Heterozygous germline DNA mismatch repair gene mutations are typically associated with
hereditary nonpolyposis colorectal cancer. The molecular hallmark of this syndrome is high-frequency
microsatellite instability in the
tumors. Rare childhood cases with homozygous or compound heterozygous DNA mismatch repair gene mutations have a described predisposition to
leukemia,
lymphoma, and
brain tumors but not to
gastrointestinal cancer. We have now characterized a family in which 2 children with a homozygous germline DNA mismatch repair gene mutation developed early-onset
gastrointestinal cancers.
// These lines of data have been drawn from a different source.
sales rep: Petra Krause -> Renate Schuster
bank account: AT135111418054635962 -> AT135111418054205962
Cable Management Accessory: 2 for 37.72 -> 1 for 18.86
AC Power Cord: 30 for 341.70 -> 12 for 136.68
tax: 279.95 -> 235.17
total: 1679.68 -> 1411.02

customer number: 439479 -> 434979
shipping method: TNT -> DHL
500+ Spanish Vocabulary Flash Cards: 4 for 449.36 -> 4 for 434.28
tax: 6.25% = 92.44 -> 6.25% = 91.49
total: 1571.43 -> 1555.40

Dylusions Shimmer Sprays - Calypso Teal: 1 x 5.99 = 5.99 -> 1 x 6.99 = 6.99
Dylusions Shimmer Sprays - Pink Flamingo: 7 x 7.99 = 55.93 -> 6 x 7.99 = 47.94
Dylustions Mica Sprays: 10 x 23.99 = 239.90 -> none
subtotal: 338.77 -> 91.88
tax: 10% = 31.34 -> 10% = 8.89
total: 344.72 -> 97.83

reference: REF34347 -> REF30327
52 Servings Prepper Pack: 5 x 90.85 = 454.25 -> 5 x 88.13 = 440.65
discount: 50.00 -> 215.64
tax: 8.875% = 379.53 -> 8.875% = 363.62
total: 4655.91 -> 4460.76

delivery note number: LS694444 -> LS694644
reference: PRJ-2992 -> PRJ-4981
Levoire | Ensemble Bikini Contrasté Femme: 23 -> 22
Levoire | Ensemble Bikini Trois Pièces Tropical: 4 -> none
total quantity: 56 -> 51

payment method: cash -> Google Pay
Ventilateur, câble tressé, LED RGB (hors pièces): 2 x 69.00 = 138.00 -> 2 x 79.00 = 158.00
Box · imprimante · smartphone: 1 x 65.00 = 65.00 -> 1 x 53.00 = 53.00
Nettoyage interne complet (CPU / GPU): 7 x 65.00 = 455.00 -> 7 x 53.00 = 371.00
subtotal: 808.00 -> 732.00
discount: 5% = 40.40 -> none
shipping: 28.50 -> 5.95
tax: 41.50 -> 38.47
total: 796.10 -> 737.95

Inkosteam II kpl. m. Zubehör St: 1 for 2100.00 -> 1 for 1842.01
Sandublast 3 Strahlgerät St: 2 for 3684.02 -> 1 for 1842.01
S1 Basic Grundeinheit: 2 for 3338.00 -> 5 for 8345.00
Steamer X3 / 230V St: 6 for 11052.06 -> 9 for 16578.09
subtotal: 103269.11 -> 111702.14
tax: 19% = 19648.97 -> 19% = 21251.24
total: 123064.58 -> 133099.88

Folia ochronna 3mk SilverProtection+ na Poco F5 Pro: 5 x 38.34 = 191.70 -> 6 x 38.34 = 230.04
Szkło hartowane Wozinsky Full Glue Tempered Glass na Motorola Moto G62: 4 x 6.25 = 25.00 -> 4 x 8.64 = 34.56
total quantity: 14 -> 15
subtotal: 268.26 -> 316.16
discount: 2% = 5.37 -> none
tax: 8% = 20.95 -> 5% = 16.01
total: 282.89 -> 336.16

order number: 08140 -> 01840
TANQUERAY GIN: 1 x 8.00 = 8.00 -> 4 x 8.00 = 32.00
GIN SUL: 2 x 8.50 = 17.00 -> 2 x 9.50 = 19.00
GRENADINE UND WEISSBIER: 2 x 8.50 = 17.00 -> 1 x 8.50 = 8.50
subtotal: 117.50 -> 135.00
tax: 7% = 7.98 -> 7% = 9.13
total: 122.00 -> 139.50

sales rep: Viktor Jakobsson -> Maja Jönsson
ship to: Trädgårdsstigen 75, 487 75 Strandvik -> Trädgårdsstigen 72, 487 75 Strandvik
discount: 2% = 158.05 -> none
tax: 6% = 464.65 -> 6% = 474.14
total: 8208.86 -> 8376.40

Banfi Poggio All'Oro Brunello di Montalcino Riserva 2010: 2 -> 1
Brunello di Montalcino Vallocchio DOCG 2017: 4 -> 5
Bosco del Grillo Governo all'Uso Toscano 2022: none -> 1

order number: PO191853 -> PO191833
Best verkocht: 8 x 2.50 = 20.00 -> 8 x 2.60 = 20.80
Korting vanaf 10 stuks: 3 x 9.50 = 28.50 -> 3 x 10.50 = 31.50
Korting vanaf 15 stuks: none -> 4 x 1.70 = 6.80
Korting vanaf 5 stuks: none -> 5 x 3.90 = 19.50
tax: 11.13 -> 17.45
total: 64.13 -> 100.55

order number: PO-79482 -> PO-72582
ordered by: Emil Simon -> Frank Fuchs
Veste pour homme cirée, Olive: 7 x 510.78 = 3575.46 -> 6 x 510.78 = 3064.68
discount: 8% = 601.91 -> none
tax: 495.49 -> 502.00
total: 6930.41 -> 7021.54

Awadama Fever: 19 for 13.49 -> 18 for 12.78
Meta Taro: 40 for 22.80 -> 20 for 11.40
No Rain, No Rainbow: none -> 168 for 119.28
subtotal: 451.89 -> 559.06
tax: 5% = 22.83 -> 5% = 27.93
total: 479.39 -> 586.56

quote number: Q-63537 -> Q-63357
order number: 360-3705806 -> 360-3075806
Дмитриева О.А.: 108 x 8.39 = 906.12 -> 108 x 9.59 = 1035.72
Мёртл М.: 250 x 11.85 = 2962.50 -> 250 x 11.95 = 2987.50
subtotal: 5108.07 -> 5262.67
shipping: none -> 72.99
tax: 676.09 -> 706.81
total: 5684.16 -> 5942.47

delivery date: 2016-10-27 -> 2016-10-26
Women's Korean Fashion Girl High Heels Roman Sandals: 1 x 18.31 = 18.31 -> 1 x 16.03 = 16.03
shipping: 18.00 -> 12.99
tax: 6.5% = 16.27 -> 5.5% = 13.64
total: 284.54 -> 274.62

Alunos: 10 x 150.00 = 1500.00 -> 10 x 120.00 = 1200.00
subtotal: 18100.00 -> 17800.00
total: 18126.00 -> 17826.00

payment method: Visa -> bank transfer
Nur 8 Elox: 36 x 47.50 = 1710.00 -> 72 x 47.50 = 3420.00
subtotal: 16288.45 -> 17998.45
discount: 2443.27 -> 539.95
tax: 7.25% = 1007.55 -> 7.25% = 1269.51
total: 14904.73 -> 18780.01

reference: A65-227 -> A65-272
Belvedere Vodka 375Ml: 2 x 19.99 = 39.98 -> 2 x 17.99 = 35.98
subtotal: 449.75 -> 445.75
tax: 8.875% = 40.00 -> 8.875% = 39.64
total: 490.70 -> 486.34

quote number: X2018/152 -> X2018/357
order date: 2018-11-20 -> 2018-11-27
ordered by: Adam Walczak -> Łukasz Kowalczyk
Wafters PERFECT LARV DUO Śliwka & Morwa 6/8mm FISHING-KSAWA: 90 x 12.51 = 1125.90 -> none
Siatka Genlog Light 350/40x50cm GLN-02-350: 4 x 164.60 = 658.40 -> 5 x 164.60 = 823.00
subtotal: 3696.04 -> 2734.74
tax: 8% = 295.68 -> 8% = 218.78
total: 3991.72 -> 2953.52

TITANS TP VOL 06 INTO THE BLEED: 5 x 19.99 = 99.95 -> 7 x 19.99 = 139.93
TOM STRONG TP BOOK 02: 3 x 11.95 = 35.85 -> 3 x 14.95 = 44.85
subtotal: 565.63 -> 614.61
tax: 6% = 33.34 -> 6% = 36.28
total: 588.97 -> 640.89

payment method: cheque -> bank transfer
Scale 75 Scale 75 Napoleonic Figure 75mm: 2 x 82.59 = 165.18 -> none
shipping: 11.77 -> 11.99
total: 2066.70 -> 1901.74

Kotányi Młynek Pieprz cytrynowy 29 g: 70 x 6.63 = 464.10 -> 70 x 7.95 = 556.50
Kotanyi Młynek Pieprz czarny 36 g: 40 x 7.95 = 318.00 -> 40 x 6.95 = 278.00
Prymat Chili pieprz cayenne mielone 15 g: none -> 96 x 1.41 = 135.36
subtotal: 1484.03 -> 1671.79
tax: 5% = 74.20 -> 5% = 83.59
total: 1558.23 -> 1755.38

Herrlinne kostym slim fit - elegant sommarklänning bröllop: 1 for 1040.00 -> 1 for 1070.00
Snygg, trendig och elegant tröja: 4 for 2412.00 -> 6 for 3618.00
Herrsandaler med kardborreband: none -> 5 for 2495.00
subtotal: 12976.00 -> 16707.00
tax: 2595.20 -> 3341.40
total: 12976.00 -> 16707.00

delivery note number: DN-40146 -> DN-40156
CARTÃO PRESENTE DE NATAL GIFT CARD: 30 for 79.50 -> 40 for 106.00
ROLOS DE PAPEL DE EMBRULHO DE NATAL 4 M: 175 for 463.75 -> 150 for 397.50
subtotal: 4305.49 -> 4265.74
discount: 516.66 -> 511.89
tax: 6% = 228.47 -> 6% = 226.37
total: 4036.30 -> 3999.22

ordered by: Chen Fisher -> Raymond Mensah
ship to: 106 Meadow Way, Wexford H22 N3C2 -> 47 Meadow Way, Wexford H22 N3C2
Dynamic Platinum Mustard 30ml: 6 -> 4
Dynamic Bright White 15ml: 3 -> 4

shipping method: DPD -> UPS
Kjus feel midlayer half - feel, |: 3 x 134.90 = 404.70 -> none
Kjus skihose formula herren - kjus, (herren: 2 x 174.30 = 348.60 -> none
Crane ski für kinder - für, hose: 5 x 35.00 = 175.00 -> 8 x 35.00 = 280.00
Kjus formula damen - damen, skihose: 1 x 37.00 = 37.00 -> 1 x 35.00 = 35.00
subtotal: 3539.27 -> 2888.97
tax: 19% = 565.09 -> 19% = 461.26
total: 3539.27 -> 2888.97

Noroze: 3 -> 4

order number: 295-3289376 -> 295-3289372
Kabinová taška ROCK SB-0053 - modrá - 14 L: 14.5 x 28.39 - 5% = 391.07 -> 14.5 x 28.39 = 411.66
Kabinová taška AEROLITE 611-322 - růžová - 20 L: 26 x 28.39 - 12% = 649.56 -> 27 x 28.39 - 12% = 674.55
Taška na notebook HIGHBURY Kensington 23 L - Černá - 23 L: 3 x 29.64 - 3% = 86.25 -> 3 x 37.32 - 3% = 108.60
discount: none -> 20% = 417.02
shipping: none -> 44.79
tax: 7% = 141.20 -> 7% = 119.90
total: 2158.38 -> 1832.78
The 11-year-old proband had café-au-lait macules and developed metastatic duodenal
adenocarcinoma that arose in a tubulovillous
adenoma. His 9-year-old sister with café-au-lait macules and axillary freckling presented with malignant colon
polyps. A 6-year-old sister with café-au-lait macules, hairy
nevi, and a
plexiform neurofibroma of the tongue has no
malignancies to date. The family history did not fulfill the Amsterdam criteria for
hereditary nonpolyposis colorectal cancer, but 2 relatives in their 60s had
gastric cancer and
colorectal cancer, whereas the parents, who are first cousins, remain
cancer free. The proband's metastatic
duodenal cancer and his sister's malignant colon
polyps had high-frequency
microsatellite instability but had detectable MLH1, MSH2, and MSH6
proteins by immunohistochemistry. Because some germline DNA mismatch repair gene deficiencies are associated with apparently intact immunohistochemical DNA mismatch repair gene expression in
tumors, we proceeded to
DNA sequencing, which showed that all 3 children had a germline homozygous MLH1 missense mutation (exon 18,
codon 687, CGG-->TGG), whereas both parents were heterozygous for this mutation.